As we seem to agree, before-change-functions should not be needed. 
Neither should be the code that tracks the details of the edits that the 
user makes. That alone can simplify some things.

>> I'm pretty sure I have thought of that example because it's an instance
>> of a syntax problem that's easy enough to solve within
>> syntax-propertize-function framework.
> 
> Having actually gone through all the issues and implemented raw strings,
> I can't agree with you there.  There are all sorts of subtleties which
> necessitate intimate cooperation between the before-change-functions and
> after-change-functions.  Such cooperation seems to be excluded by the
> syntax-propertize mechanism.

It encourages a different approach. Again: there are examples of raw 
strings support in other major modes.

>>> Consider(2) a C++ template: excusing my C++ syntax knowledge, type in
> 
>>>      template class foo < bar, baz >= bar>
> 
>>> , perhaps typing in the odd newline inside the template (a common
>>> occurrence), or nesting further templates inside it (also a common
>>> occurrence).  Note how the parenthesis text properties are added and
>>> removed as you type.  All these modification are necessary, and they are
>>> largely _before_ the point of insertion, not after it.
> 
>> The current implementation of applying these properties can probably be
>> transferred into a syntax-propertize-function with only modest changes.
> 
> Maybe, but with a slowdown.  More of these properties will get erased
> than needed (with nested template forms), and they will all need to get
> put back again.

We won't really know until we can measure the result.

>>>> Some scenarios can become slower, that's for sure. But the more common
>>>> ones can get faster. We won't know until we try.
> 
> Other than starting up a buffer, we still haven't identified any
> specific scenarios where speed up might happen.

When before-changes-functions only contains (t syntax-ppss-flush-cache), 
that can visibly change the performance tradeoffs.
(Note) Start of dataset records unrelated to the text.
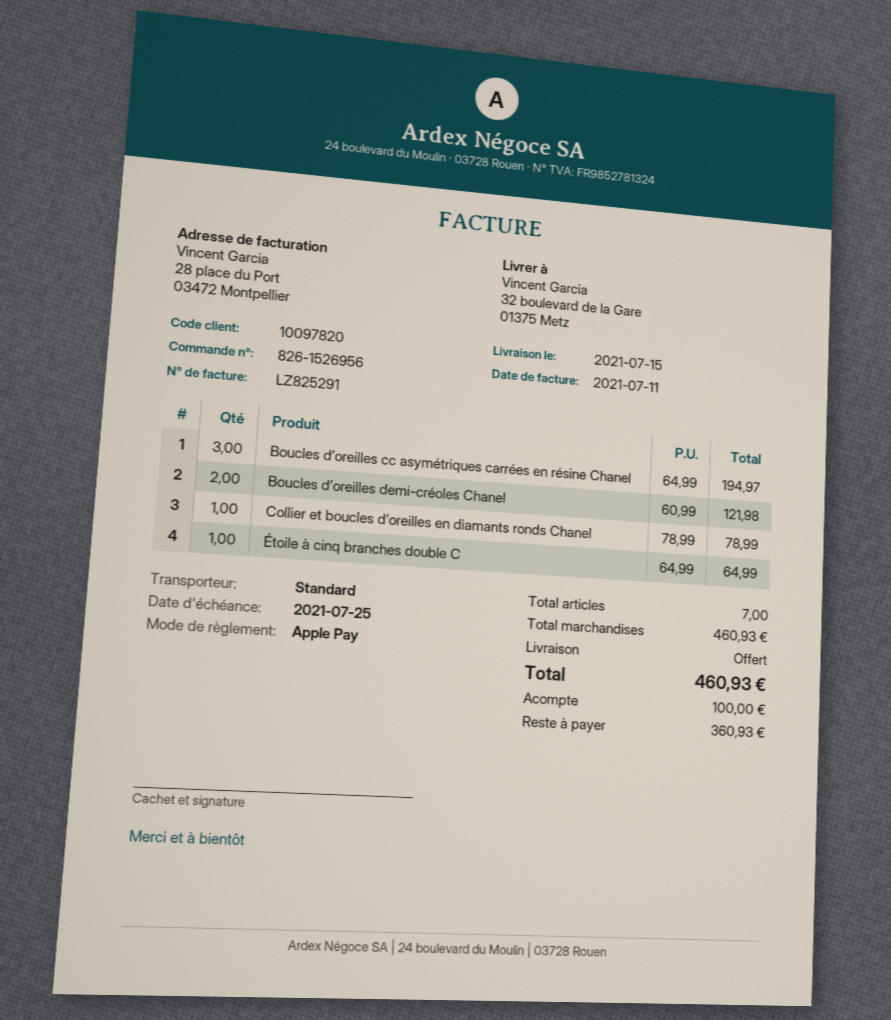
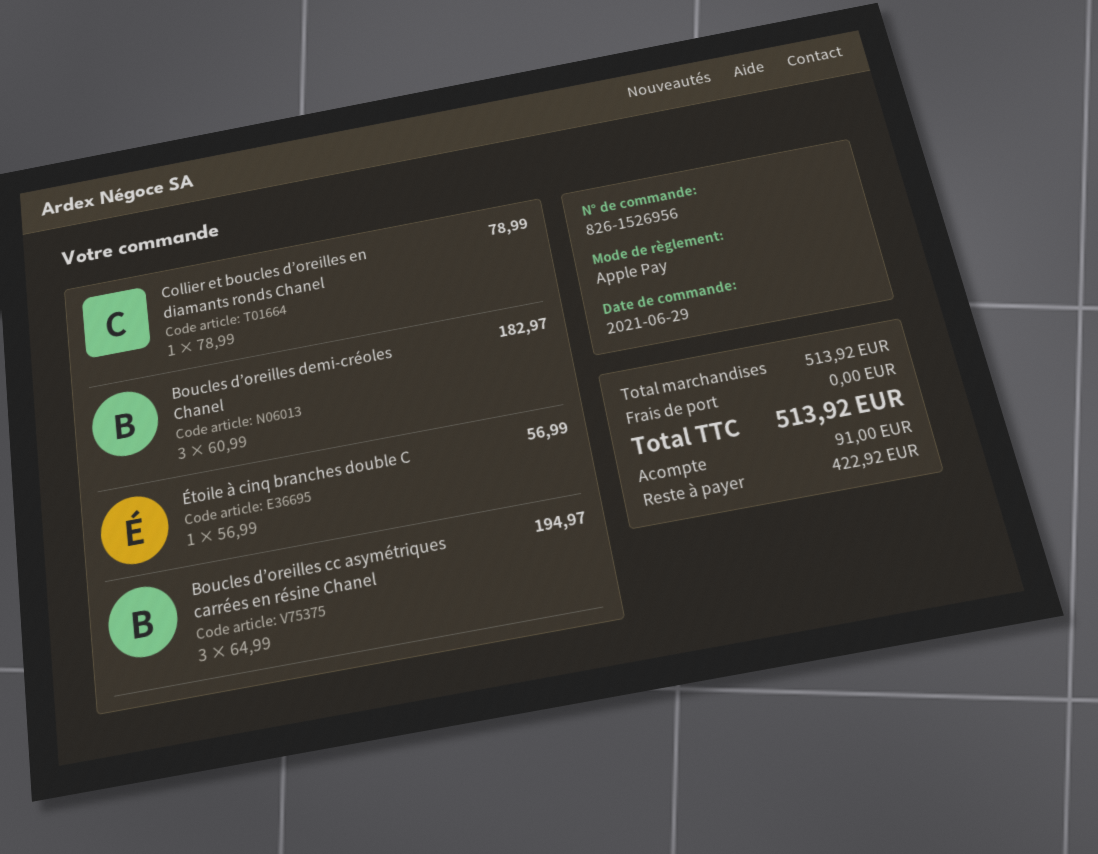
Boucles d’oreilles demi-créoles Chanel: 2 x 60.99 = 121.98 -> 3 x 60.99 = 182.97
Étoile à cinq branches double C: 1 x 64.99 = 64.99 -> 1 x 56.99 = 56.99
subtotal: 460.93 -> 513.92
total: 460.93 -> 513.92
deposit: 100.00 -> 91.00
balance: 360.93 -> 422.92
> I don't think the syntax-propertize mechanism is all that brilliant.
> It's too constrained, and places too many restrictions on what can be
> done with the syntax-table text property.  For example, (from
> syntax.el):

I wouldn't say it's perfect either. But it's proven helpful over the 
years, and provided a base design for a lot of major mode implementations.

> (defvar syntax-propertize-function nil
>    ;; Rather than a -functions hook, this is a -function because it's easier
>    ;; to do a single scan than several scans: with multiple scans, one cannot
>    ;; assume that the text before point has been propertized, so syntax-ppss
>    ;; gives unreliable results (and stores them in its cache to boot, so we'd
>    ;; have to flush that cache between each function, and we couldn't use
>    ;; syntax-ppss-flush-cache since that would not only flush the cache but also
>    ;; reset syntax-propertize--done which should not be done in this case).
> 
>  From my point of view, "multiple scans" are _much_ easier.  They are
> prohibited here only because syntax-ppss and syntax-propertize-function
> have got themselves tied up in a tight knot.  One answer would be not to
> use syntax-ppss inside a s-p-function.  (CC Mode doesn't use syntax-ppss
> at all).  Another answer would be to give the responsibility of removing
> the s-t text properties to the s-p-function.

I think we could extend the customizability in that direction. But first 
we'd have to see clear evidence that the current design is not good 
enough (e.g. CC Mode has been reimplemented on top of it, and the result 
is decidedly not fast enough).

>> Simply collaborating with one other developer on an overhaul project
>> (whether it succeeds or not; perhaps partially) can improve on that.
> 
> But take a massive amount of time.

You could consider it an investment.